For this assignment, you will find an argument (an article, documentary, fim, ad campaign, etc.) in which you can identify logical fallacies, misrepresentations of facts, or other examples of erroneous reasoning. In the introduction, you will briefly summarize the author’s argument and in your thesis, identify the problems of the argument that will be the main focus of your analysis. Then in the body, you will analyze the b.s. you have identified and support your analysis with examples from the text. Finally, in the conclusion you will remark on the significance of subject at hand.

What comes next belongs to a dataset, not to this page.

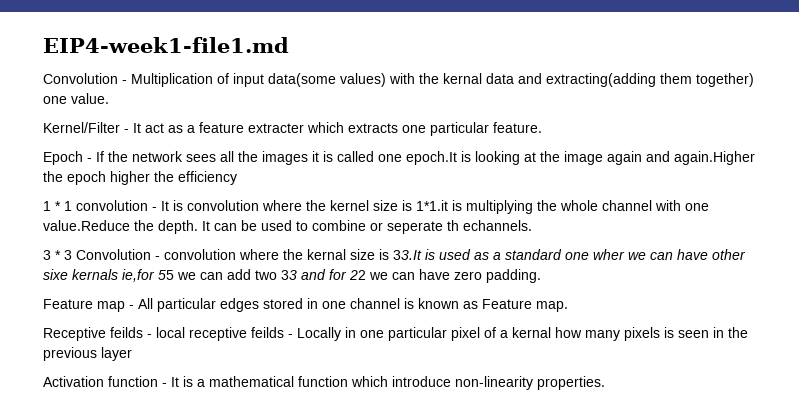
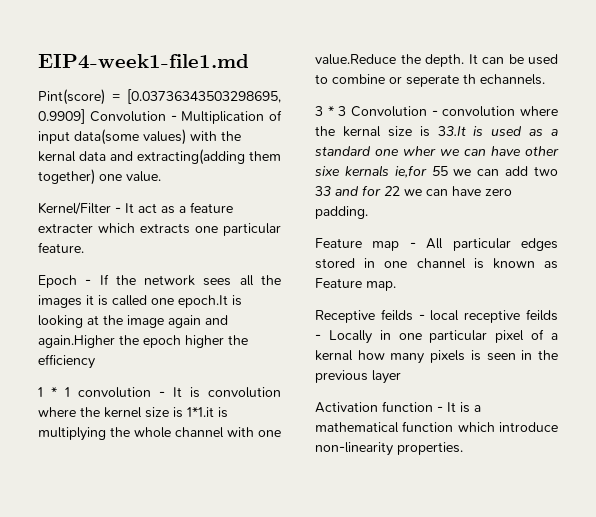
(289, 45) none -> [38,89,281,105] [38,109,85,124] Pint(score) = [0.03736343503298695, 0.9909]

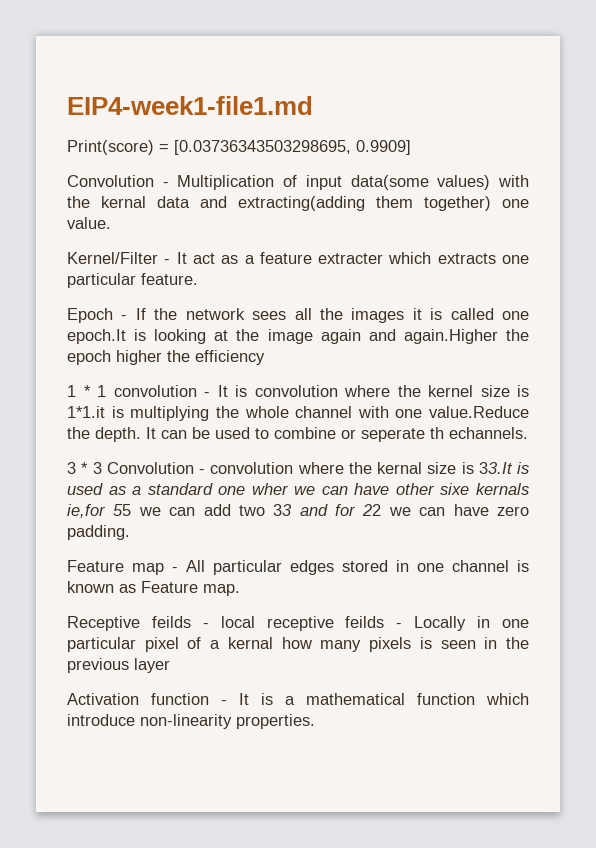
[38,89,105,105] Pint(score) -> [67,140,154,155] Print(score)
(85, 116) none -> (411, 147) //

This paper is a minimum of 4 pages not counting the works cited page, and muse adhere to mla format. Here are a few examples of b.s. you may want to consider, but as always you can choose your own subject: Author, “new atheist,” and neuroscientist Sam Harris regularly claims that Islam is a uniquely violent and dangerous religion. Here is one clip wherein he makes such claims (you may search for others if you like). If you find his argument unpersuasive, explain why. Here, actor Will Smith explains, in a series of clips, the secrets of his success. Do you find his philosophy persuasive? If not, or if parts of it fail to convince you, explain why. According to this next video, the Sandy Hook massacre was a hoax. How persuasive do you find this argument? Here is Kirk Cameron (former child actor, current Christian evangelist) on gay marriage. (You can also look up Cameron on evolution and many other topics). What is your opinion on the body-acceptance/fat-acceptance movement? Comedian Nicole Arbour thinks that “fat people” deserve to be shamed. Is her argument persuasive? Remember to use author-centered language in your analysis. Consider using phrases or terms such as the author/film: misrepresents; fails to mention (key facts); omits (crucial context); misleads; selectively produces evidence (“cherry picks”); misuses; misinterprets; mischaracterizes; diverts attention from; emotionally manipulates; etc. You can also look at the author’s sources of evidence—does he or she provide any? If so, is it credible, and if not, why not? You may also consider the logic presented in the author’s argument. If it is incoherent, illogical, or contradictory, explain where.